A volunteer receives an injection from a medical worker during the country's first human clinical trial for a potential vaccine against the novel coronavirus Photograph:( Reuters )
Although challenge trials are now very carefully monitored, they go back more than 200 years
Human challenge trials, where young and healthy volunteers are deliberately infected with COVID-19, to accelerate the development of vaccines for the disease, are a gamble with a long pedigree.
Although challenge trials are now very carefully monitored, they go back more than 200 years.
Historical precedent
In 1796, the English physician Edward Jenner took a calculated gamble that the feared killer disease smallpox could be avoided by someone who had previously had the much milder cowpox.
Jenner purposefully gave the eight-year-old son of his gardener cowpox, then – presumably with hope and trepidation – a dose of smallpox. The boy did not develop smallpox and humans were on their way to the first successful eradication of a deadly viral infection.

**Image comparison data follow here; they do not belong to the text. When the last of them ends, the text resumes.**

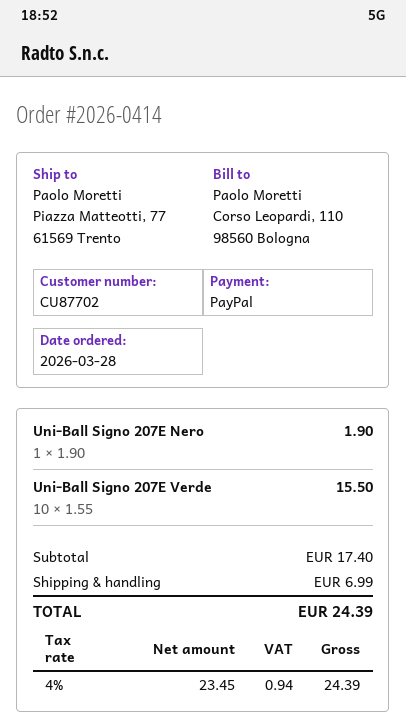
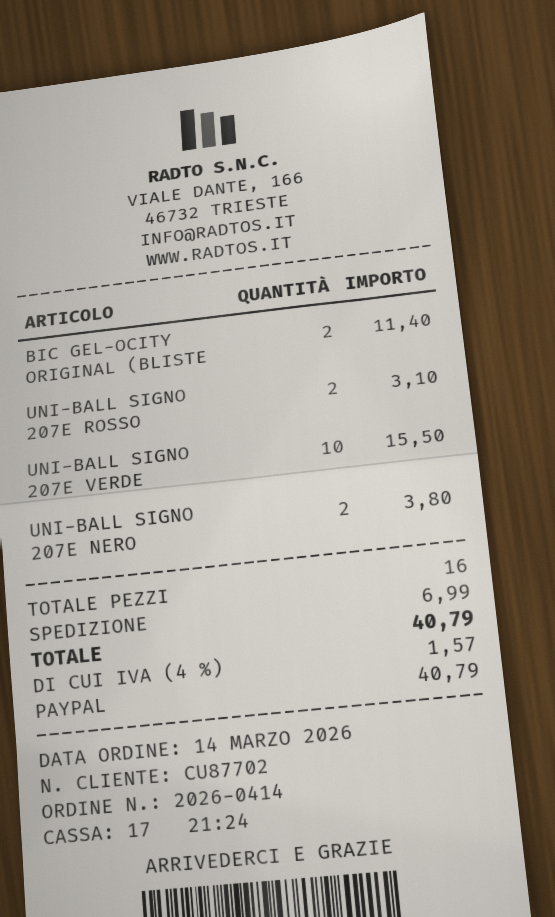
order date: 2026-03-28 -> 2026-03-14
Uni-Ball Signo 207E Nero: 1 for 1.90 -> 2 for 3.80
BIC GEL-OCITY ORIGINAL (BLISTE: none -> 2 for 11.40
UNI-BALL SIGNO 207E ROSSO: none -> 2 for 3.10
tax: 4% = 0.94 -> 4% = 1.57
total: 24.39 -> 40.79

Human challenge trials have since been used to accelerate cures for cholera, typhoid fever, malaria, tuberculosis, influenza, whooping cough, and dengue fever.
World's first human challenge trial for COVID-19
Now, the United Kingdom is set to join the world's first human challenge trial for COVID-19 – intentionally infecting healthy young volunteers to speed up the search for a vaccine.

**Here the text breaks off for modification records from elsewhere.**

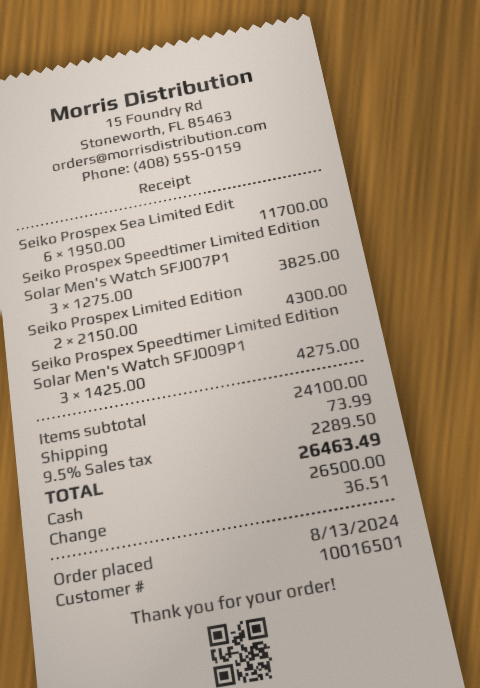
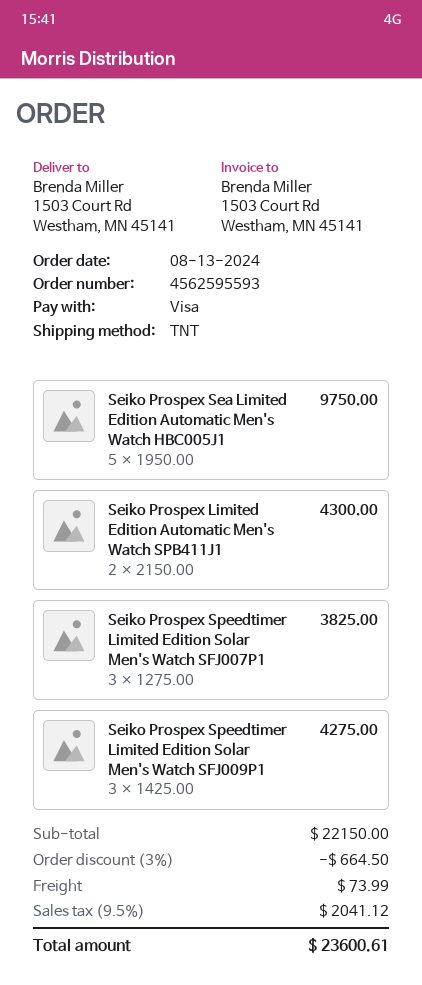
payment method: cash -> Visa
Seiko Prospex Sea Limited Edit: 6 x 1950.00 = 11700.00 -> 5 x 1950.00 = 9750.00
subtotal: 24100.00 -> 22150.00
discount: none -> 3% = 664.50
tax: 9.5% = 2289.50 -> 9.5% = 2041.12
total: 26463.49 -> 23600.61

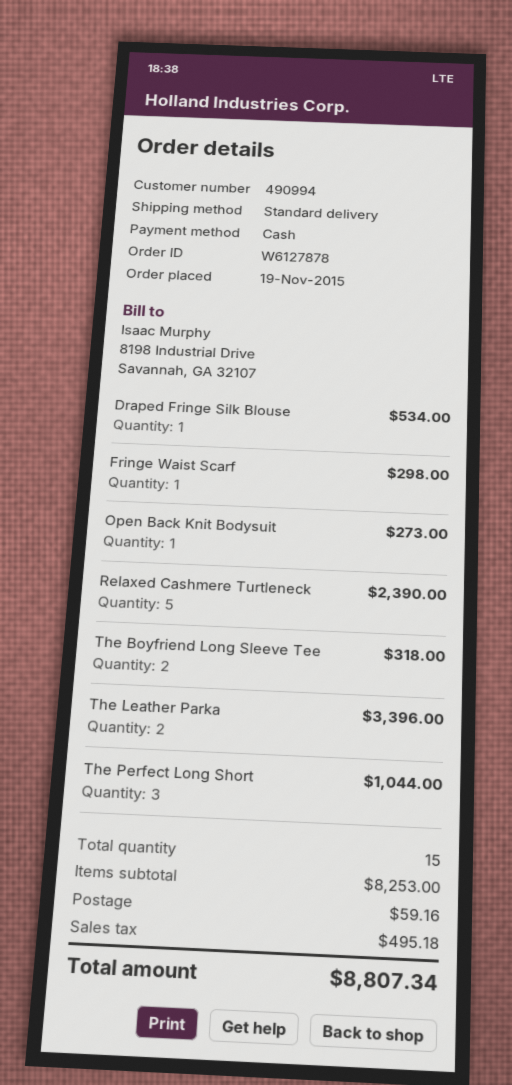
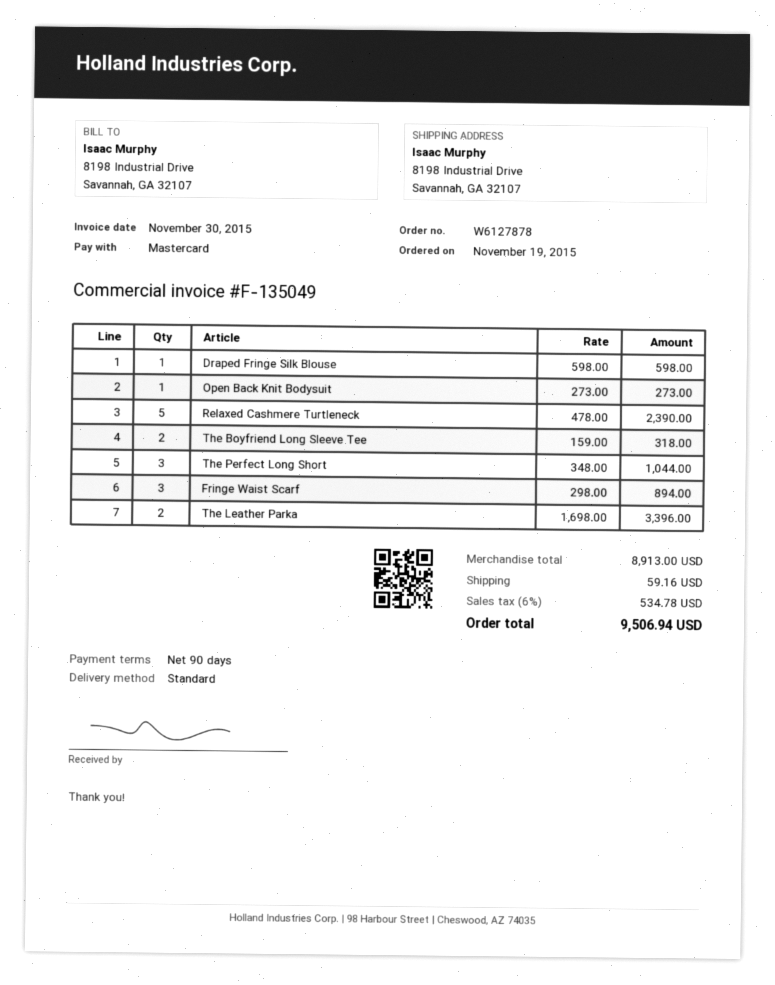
payment method: cash -> Mastercard
Draped Fringe Silk Blouse: 1 for 534.00 -> 1 for 598.00
Fringe Waist Scarf: 1 for 298.00 -> 3 for 894.00
subtotal: 8253.00 -> 8913.00
tax: 495.18 -> 534.78
total: 8807.34 -> 9506.94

The government said it would invest 33.6 million pounds ($43.5 million) in the studies in partnership with Imperial College London, laboratory and trial services company hVIVO, and the Royal Free London NHS Foundation Trust.
If approved by regulators and an ethics committee, the studies would start in January with results expected by May 2021, the government said.
Britain's hVIVO, a unit of pharmaceutical services company Open Orphan, said on Friday it was carrying out preliminary work for the trials.
Using controlled doses of virus, the aim of the research team will initially be to discover the smallest amount of virus it takes to cause COVID-19 infection in small groups of healthy young people, aged between 18 and 30, who are at the lowest risk of harm, the government said.
Up to 90 volunteers could be involved at the early stage, it said.
Imperial College's Chris Chiu, lead researcher on the human challenge study, said the trials could increase understanding of COVID-19 in unique ways and accelerate development of the many potential new treatments and vaccines.
"Our number one priority is the safety of the volunteers," he said. "My team has been safely running human challenge studies with other respiratory viruses for over 10 years. No study is completely risk free, but the Human Challenge Programme partners will be working hard to ensure we make the risks as low as we possibly can."